Show all lines from the material that carry the word "https".

▼▼▼

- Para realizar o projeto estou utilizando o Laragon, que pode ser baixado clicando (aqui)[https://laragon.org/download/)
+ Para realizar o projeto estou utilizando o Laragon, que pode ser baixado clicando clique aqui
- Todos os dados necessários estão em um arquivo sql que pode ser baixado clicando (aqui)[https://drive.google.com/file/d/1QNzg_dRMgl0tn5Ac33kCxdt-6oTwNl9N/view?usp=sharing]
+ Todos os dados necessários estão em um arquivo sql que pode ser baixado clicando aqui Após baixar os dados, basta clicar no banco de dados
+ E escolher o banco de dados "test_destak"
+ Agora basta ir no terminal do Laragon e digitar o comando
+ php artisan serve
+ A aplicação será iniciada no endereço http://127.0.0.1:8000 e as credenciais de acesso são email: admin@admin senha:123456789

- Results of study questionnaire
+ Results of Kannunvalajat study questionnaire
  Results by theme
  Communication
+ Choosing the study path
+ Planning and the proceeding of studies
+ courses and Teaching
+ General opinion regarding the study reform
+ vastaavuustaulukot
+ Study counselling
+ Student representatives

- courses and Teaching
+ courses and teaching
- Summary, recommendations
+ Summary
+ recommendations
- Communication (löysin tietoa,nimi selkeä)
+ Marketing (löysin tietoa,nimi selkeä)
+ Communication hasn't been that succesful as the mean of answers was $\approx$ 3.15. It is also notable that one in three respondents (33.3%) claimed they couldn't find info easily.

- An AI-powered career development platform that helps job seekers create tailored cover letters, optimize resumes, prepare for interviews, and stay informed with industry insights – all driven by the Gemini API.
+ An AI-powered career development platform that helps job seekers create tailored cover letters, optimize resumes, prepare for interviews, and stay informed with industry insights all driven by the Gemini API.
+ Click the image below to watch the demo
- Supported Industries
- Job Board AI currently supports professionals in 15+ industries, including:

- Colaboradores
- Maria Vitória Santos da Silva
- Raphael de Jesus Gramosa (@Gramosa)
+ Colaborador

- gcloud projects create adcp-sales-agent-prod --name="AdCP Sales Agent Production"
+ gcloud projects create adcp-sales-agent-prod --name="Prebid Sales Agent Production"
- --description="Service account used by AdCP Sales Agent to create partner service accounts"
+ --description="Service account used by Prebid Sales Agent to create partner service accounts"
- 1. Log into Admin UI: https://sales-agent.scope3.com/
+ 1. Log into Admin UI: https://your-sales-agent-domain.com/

▲▲▲

§ **WRITTEN ANSWER**
- Para realizar o projeto estou utilizando o Laragon, que pode ser baixado clicando (aqui)[https://laragon.org/download/)
- Todos os dados necessários estão em um arquivo sql que pode ser baixado clicando (aqui)[https://drive.google.com/file/d/1QNzg_dRMgl0tn5Ac33kCxdt-6oTwNl9N/view?usp=sharing]
- 1. Log into Admin UI: https://sales-agent.scope3.com/
+ 1. Log into Admin UI: https://your-sales-agent-domain.com/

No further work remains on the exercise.